# taz.de -- Trainer der Frauennationlelf gefeuert: Unangemessene Beziehungen
       
       > Der Rauswurf von Englands Frauennationalcoach Mark Sampson wirft Fragen
       > auf – zumal der Verband dies mit lange bekannten Übergriffen begründet.
       
 (IMG) Bild: Klare Beweise für „unakzeptables Verhalten“: Mark Sampson wird wegen eines alten Berichts arbeitslos
       
       Manchester taz | Eine Trainerentlassung ist im Fußball nichts Besonderes,
       es gehört zum Geschäft, dass Klubs und Nationalmannschaften ihre
       Übungsleiter austauschen, wenn es sportlich nicht läuft. Erfolglosigkeit
       kann man dem 34 Jahre alten Waliser Mark Sampson allerdings nicht
       vorwerfen. Er hat das englische Frauenteam nach seiner Amtsübernahme im
       Dezember 2013 in die Weltspitze geführt. Vor zwei Jahren landeten die
       Engländerinnen bei der WM auf dem dritte Platz, bei der EM in diesem Sommer
       kamen sie ins Halbfinale.
       
       Die Gründe dafür, dass der englische Fußballverband FA in der vergangenen
       Woche das Arbeitsverhältnis mit Sampson storniert hat, liegen nicht auf dem
       Platz, sondern daneben, und es ist schwer, in der Geschichte um seine
       Entlassung den Überblick zu behalten. Fest steht, dass der Verband in der
       Angelegenheit ein desaströses Bild abgibt und zunehmend in Bedrängnis
       gerät.
       
       Im März 2014, also drei Monate nach seiner Berufung, kamen erste
       Anschuldigungen gegen Sampson auf. Er soll zuvor als Nachwuchstrainer in
       Bristol unangemessene Beziehungen zu Spielerinnen gepflegt haben. Die FA
       untersuchte die Vorwürfe und sprach Sampson frei. Er blieb im Amt.
       
       Im Mai 2016 gab es neue Anschuldigungen. Die ehemalige Nationalspielerin
       Eniola Aluko, geboren in Nigeria, berichtete von rassistischen
       Beleidigungen. Unter anderen soll Sampson ihr vor einem Spiel gegen
       Deutschland im November 2014 gesagt haben, dass sie gern ihre Verwandten
       ins Stadion einladen dürfe, solange sie kein Ebola mitbringen würden. Auch
       diese Vorwürfe untersuchte der Verband, wieder wurde Sampson entlastet.

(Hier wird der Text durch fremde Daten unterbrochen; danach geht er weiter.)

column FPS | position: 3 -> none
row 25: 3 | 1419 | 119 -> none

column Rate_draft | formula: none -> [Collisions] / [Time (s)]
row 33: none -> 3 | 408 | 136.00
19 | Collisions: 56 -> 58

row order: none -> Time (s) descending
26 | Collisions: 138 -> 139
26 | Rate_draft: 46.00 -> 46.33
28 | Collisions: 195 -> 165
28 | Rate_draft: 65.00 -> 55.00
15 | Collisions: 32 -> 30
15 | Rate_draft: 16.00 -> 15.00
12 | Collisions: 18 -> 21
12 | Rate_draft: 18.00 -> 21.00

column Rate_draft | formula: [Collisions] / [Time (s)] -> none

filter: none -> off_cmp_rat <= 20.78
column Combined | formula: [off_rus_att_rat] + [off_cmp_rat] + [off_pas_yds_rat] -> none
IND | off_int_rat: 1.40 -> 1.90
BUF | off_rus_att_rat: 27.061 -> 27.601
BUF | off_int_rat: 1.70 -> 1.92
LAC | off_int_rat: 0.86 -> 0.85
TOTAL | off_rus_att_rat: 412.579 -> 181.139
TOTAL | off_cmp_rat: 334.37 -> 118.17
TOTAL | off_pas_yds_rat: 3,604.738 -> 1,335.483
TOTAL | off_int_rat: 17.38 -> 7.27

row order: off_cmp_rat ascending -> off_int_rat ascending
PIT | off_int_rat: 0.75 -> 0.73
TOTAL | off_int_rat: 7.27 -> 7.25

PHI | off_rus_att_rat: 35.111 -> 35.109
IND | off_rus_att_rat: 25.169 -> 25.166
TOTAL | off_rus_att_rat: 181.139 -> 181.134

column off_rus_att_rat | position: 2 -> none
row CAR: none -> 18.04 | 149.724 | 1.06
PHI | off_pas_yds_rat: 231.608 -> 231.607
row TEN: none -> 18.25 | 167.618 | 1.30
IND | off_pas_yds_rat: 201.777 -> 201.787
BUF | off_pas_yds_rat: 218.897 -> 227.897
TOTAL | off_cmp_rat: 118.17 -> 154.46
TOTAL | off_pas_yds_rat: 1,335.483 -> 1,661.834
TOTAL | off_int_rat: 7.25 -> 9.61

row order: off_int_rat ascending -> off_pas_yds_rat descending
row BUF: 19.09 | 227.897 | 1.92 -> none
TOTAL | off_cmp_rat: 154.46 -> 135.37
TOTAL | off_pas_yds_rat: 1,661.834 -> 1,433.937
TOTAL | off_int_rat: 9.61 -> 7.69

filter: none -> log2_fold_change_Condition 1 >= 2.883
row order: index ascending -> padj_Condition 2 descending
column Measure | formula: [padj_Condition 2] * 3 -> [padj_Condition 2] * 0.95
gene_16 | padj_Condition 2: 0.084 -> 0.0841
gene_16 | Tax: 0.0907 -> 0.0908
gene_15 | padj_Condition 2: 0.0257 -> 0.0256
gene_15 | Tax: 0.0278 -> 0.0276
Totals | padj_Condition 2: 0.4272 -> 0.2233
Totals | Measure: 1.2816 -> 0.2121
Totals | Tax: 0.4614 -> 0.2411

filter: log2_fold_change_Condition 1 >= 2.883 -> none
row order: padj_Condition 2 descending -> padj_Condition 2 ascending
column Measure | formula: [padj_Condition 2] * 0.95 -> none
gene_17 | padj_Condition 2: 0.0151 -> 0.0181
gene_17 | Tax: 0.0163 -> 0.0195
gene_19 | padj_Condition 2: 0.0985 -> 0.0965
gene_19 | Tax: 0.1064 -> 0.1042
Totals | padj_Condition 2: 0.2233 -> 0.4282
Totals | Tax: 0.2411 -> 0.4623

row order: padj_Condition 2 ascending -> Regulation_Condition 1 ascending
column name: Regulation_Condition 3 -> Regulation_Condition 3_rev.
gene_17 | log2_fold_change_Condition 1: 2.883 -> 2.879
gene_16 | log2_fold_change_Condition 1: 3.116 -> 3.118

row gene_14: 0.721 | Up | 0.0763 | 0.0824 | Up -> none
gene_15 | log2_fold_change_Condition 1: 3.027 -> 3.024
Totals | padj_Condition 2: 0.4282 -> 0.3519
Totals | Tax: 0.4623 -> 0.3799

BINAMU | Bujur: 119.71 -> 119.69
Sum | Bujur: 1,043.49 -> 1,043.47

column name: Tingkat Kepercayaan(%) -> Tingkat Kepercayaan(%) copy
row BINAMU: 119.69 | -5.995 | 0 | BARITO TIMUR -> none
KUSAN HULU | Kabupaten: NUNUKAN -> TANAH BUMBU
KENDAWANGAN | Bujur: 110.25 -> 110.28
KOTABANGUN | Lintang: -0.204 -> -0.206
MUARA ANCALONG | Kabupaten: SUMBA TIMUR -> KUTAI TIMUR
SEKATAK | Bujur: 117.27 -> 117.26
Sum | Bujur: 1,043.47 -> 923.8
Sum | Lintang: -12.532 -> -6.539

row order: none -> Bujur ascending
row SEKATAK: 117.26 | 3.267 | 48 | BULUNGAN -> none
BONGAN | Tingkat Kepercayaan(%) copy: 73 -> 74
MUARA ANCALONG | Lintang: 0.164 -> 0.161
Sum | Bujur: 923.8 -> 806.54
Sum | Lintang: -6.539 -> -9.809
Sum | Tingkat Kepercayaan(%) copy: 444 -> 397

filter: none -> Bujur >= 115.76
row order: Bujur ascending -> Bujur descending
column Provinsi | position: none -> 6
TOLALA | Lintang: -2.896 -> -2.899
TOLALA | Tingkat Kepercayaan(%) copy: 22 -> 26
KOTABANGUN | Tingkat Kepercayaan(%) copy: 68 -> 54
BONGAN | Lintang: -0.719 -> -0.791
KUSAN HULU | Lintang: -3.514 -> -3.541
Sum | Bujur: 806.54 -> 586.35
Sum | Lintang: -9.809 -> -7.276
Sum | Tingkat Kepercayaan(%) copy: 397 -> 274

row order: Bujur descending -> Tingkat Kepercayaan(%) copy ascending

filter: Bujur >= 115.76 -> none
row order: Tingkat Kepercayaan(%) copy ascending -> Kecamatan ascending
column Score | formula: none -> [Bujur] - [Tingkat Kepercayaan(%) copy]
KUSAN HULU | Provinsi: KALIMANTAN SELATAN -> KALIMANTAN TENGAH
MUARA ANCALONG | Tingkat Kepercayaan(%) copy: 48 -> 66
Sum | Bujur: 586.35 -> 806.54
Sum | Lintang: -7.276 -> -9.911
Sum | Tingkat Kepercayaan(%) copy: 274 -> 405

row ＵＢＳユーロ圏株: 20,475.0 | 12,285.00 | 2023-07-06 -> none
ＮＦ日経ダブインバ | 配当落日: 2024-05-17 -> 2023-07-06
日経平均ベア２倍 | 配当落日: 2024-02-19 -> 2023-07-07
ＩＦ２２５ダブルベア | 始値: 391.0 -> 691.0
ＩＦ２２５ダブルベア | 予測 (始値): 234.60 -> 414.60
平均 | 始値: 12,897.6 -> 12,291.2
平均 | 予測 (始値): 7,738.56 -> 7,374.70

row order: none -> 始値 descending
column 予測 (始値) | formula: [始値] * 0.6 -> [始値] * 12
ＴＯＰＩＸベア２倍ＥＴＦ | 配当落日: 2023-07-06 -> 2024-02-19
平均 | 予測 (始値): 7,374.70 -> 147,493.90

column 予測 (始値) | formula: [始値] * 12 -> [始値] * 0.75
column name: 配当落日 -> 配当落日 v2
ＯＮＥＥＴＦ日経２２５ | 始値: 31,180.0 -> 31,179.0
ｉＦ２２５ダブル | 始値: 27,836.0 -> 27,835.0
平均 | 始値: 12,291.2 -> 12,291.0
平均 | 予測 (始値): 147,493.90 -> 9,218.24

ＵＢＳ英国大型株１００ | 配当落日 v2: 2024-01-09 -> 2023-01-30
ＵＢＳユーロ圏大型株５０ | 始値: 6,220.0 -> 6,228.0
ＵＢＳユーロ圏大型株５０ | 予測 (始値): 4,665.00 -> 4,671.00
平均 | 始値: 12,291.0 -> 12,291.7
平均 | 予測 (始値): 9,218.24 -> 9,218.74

       Allerdings überwies die FA Aluko knapp 91.000 Euro. Schweigegeld oder eine
       Entschädigung?
       
       Im vergangenen Monat wurden Alukos Vorwürfe und auch die Zahlung an die
       ehemalige Nationalspielerin öffentlich. Im Guardian sprach sie zum ersten
       Mal ausführlich über die angeblichen rassistischen Beleidigungen durch
       Sampson.
       
       ## Die Mannschaft ist solidarisch
       
       Die Mannschaft zeigte sich solidarisch mit dem Übungsleiter. Beim
       6:0-Erfolg in der WM-Qualifikation gegen Russland in der vergangenen Woche
       stürmten die Spielerinnen nach dem ersten Tor zu ihrem Trainer und feierten
       mit ihm. Doch das konnte ihn nicht retten. Einen Tag nach der Partie
       entließ ihn der Verband – und gab als Begründung nicht die aktuellen
       Rassismusvorwürfe an, sondern den Untersuchungsbericht über die
       Anschuldigungen aus seiner Zeit in Bristol.
       
       Die Spitze der FA berief sich darauf, dass ihr das ganze Dokument erst
       jetzt zugänglich gemacht worden sei und dass der Bericht eine Beschäftigung
       Sampsons als Nationaltrainer nicht weiter zulasse. Das Papier enthalte
       klare Beweise über „unangemessenes und unakzeptables Verhalten“ des
       Trainers, genauer wurde der Verband nicht, betonte aber, dass Sampson keine
       Gesetze gebrochen habe.
       
       Im Raum stehen jetzt mehrere Fragen. Wann wusste der Verband was? Wie kann
       es sein, dass der Verband seinen Trainer von den Vorwürfen aus seiner Zeit
       in Bristol freisprach, ohne den kompletten Bericht dazu gelesen zu haben?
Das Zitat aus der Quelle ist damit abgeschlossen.